A man in central Russia is facing up to five years in prison for launching and maintaining a group called ‘Male State’ on one of the country’s social networks. The group’s members used it to collectively degrade and bully women.
The Russian Investigative Committee reported on Friday that its branch, in the major industrial center of Nizhny Novgorod, had pressed charges of extremism against a 27-year old man from the nearby Saratov Region. In comments with Lenta.ru news site investigators revealed the suspect’s name as Vladislav Pozdnyakov.
Investigators claim that the suspect had been the mastermind behind the ‘Male State’ group on Russia’s most popular social network Vkontakte. They also claim that most of the texts and images posted by the suspect and other group members amounted to hate speech.
“He was posting texts in which he spoke of women from a negative viewpoint using obscene words,” they said.
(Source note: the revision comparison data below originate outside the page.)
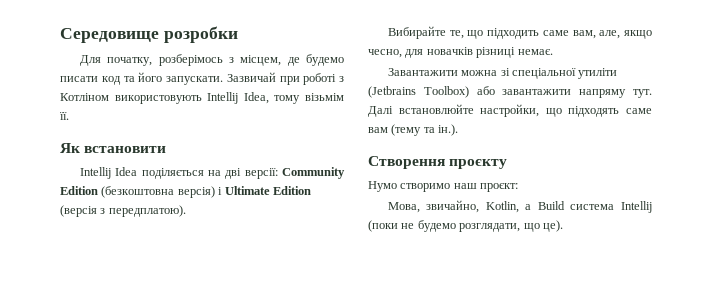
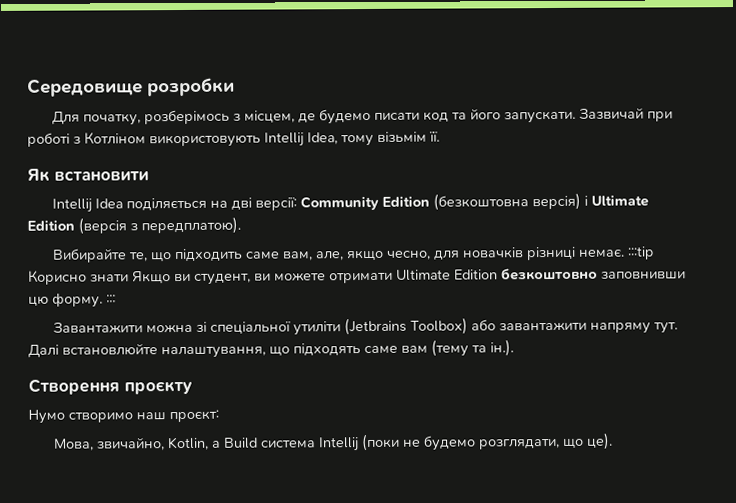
(553, 52) none -> [626,246,654,260] [28,267,686,285] [28,292,116,308] :::tip Корисно знати Якщо ви студент, ви можете отримати Ultimate Edition безкоштовно заповнивши цю форму. :::
[480,104,540,117] настройки, -> [161,346,266,359] налаштування,

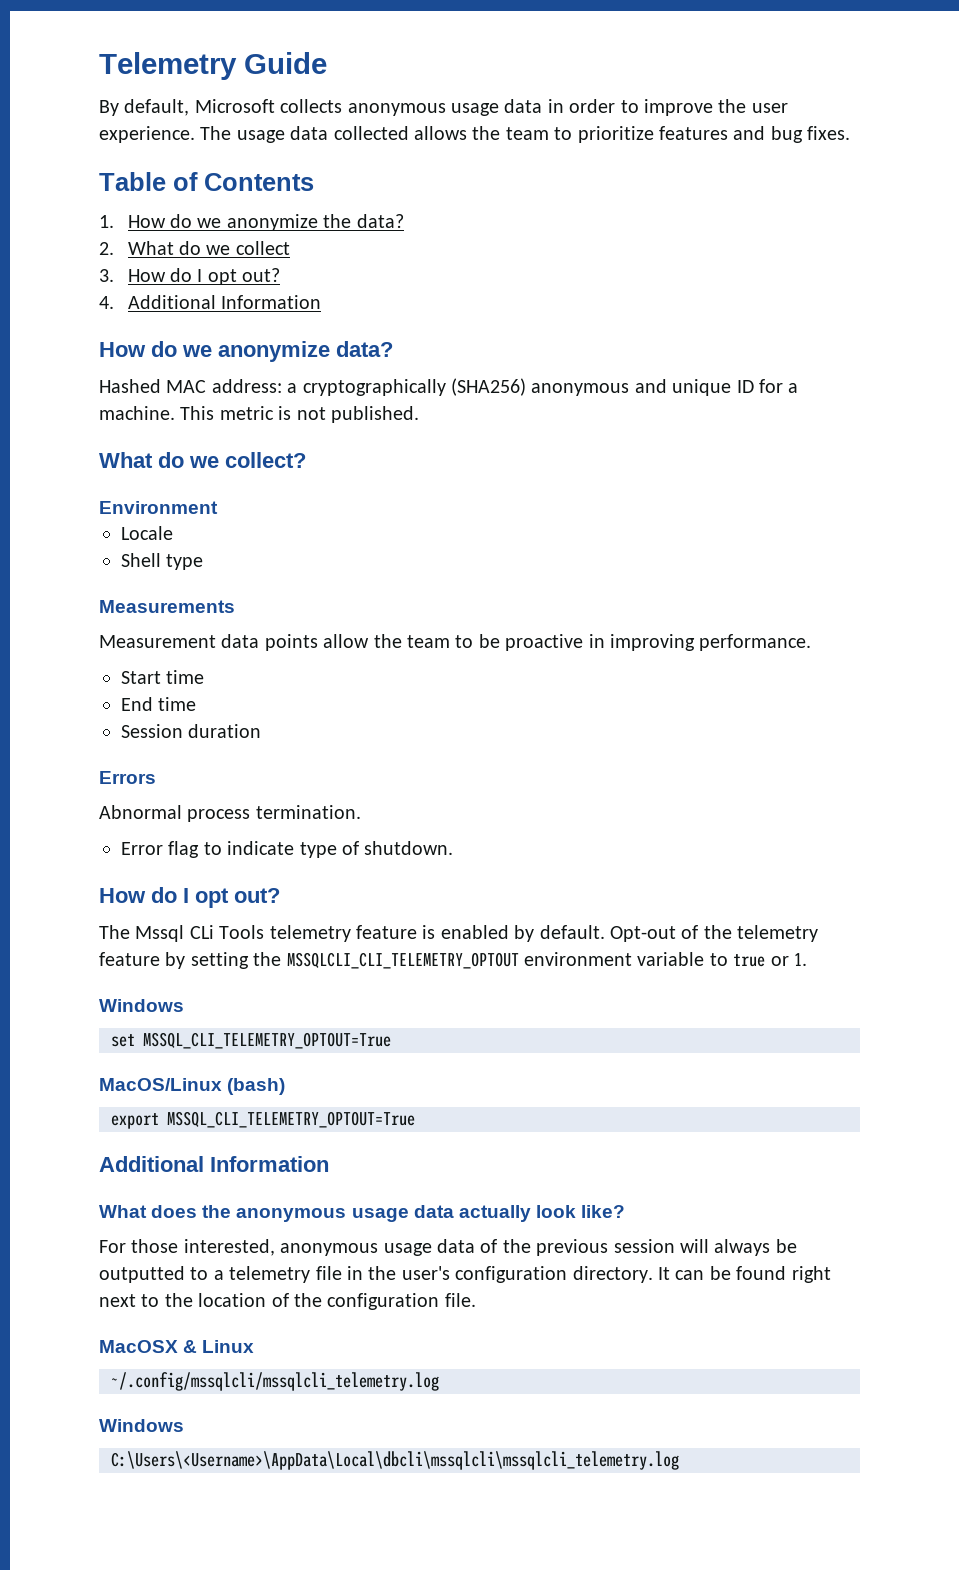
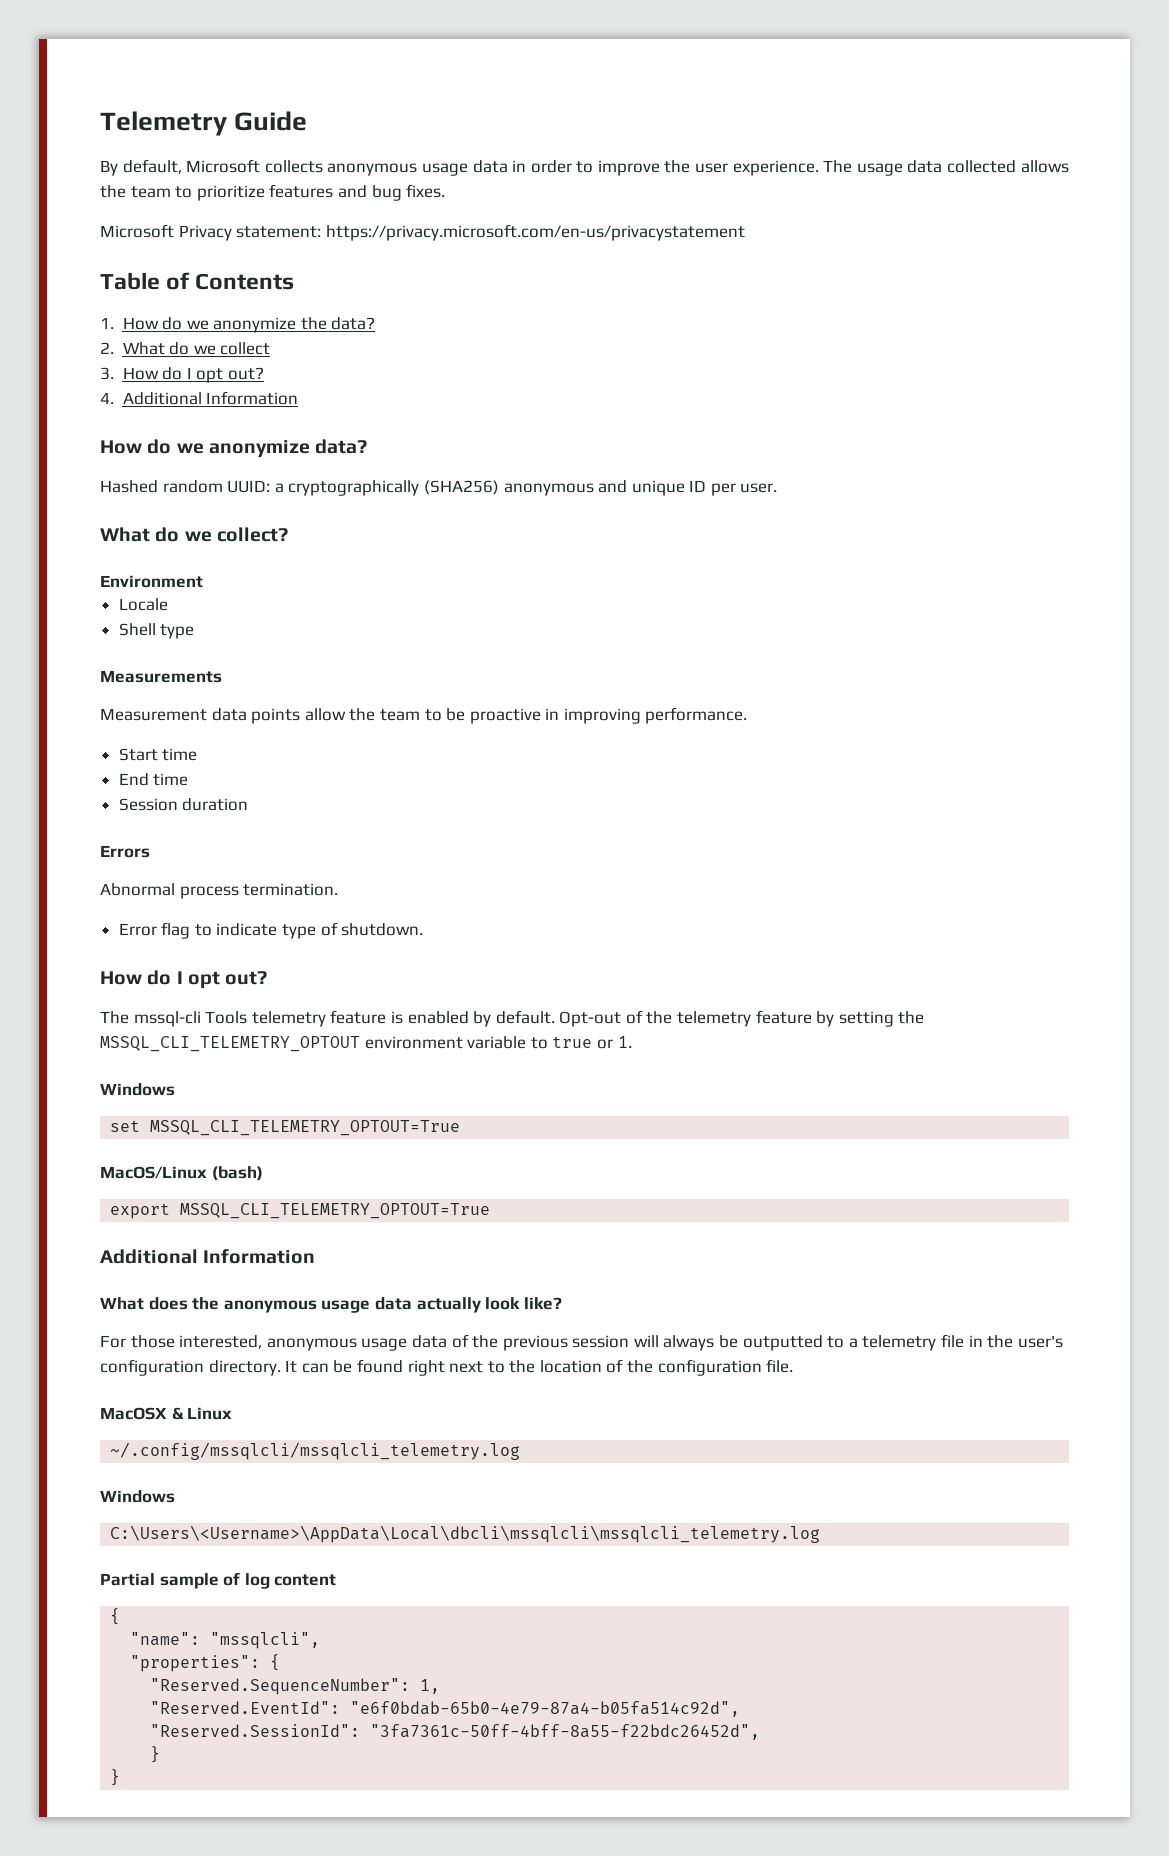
(851, 133) none -> [100,224,745,241] // Microsoft Privacy statement: https://privacy.microsoft.com/en-us/privacystatement
[166,379,282,393] MAC address: -> [162,480,271,493] random UUID:
[758,379,799,393] [99,406,419,423] for a machine. This metric is not published. -> [710,483,778,496] per user.
[135,925,214,942] Mssql CLi -> [133,1011,201,1027] mssql-cli
[286,952,519,969] MSSQLCLI_CLI_TELEMETRY_OPTOUT -> [100,1036,360,1052] MSSQL_CLI_TELEMETRY_OPTOUT
(679, 1460) none -> [100,1572,337,1589] [110,1608,121,1625] [130,1632,321,1649] [130,1654,281,1672] [150,1678,441,1695] [150,1701,741,1717] [150,1724,761,1740] [150,1746,161,1763] [110,1769,121,1786] // Partial sample of log content // { // "name": "mssqlcli", // "properties": { // "Reserved.SequenceNumber": 1, // "Reserved.EventId": "e6f0bdab-65b0-4e79-87a4-b05fa514c92d", // "Reserved.SessionId": "3fa7361c-50ff-4bff-8a55-f22bdc26452d", // } // }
Pozdnyakov was detained in late September and his apartment was searched but back then his name and the reasons behind his arrest were not disclosed to the press.
About a month before that, officials from the Investigative Committee of Russia detained two more suspected ‘Male State’ members in the Far Eastern city of Khabarovsk - some 8,000 kilometers (4,970 miles) from Nizhny Novgorod. The pair were also charged with extremism as investigators suspected that they had planned arson attacks. However, unlike Pozdnyakov his comrades hated not only women (they claimed that all Russian women were prostitutes) but also people from the Caucasus republics - the regions with a predominantly Muslim population. Their reason for this was their belief that Caucasian Muslims were killing ethnic Russians as police turned a blind eye to the matter.
The ‘Male State’ closed group has over 150,000 members on Vkontakte, although it is not clear how many of them are real people and not so-called bots. The group has 25 branches in various cities across the country.
Interestingly, the arrests in the ‘Male State’ group came very soon after a similar investigation in the Siberian city of Omsk. There, a young woman Lyubov Kalugina was officially charged with extremism for posting jokes and cartoons about men on her Vkontakte page.
Kalugina spoke to reporters after her detention and described the case as another example of male discrimination against women as, in her words, she had repeatedly complained about online posts that insulted women and humiliated their dignity, but never achieved anything.